= INFORMATION PROVIDED =

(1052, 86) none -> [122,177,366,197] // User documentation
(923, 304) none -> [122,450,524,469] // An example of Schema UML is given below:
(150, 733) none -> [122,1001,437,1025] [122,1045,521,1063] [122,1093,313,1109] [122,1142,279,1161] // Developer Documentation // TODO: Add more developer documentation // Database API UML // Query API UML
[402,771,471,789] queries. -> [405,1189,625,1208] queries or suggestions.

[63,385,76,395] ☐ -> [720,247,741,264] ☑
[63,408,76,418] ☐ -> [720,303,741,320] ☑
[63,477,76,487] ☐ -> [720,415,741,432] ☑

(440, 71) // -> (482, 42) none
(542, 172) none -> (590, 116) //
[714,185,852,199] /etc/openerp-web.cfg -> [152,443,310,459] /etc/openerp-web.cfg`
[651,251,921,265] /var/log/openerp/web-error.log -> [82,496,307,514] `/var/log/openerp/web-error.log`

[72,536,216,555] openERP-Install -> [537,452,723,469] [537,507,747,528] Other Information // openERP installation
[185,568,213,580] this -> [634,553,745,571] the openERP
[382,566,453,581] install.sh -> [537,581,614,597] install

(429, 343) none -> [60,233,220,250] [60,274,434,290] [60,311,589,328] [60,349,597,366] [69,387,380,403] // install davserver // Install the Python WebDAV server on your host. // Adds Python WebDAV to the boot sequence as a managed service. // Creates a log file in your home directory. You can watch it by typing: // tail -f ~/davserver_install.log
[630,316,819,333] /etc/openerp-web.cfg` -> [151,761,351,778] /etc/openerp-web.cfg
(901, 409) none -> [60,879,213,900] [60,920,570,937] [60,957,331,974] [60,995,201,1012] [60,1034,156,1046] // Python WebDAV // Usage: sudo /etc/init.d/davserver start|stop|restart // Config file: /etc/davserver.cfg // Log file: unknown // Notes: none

= EXERCISE DETAILS =
Give back, unchanged, the line that holds "[651,251,921,265] /var/log/openerp/web-error.log ->" along with all lines after it through the last line above.

= TASK OUTPUT =
[651,251,921,265] /var/log/openerp/web-error.log -> [82,496,307,514] `/var/log/openerp/web-error.log`

[72,536,216,555] openERP-Install -> [537,452,723,469] [537,507,747,528] Other Information // openERP installation
[185,568,213,580] this -> [634,553,745,571] the openERP
[382,566,453,581] install.sh -> [537,581,614,597] install

(429, 343) none -> [60,233,220,250] [60,274,434,290] [60,311,589,328] [60,349,597,366] [69,387,380,403] // install davserver // Install the Python WebDAV server on your host. // Adds Python WebDAV to the boot sequence as a managed service. // Creates a log file in your home directory. You can watch it by typing: // tail -f ~/davserver_install.log
[630,316,819,333] /etc/openerp-web.cfg` -> [151,761,351,778] /etc/openerp-web.cfg
(901, 409) none -> [60,879,213,900] [60,920,570,937] [60,957,331,974] [60,995,201,1012] [60,1034,156,1046] // Python WebDAV // Usage: sudo /etc/init.d/davserver start|stop|restart // Config file: /etc/davserver.cfg // Log file: unknown // Notes: none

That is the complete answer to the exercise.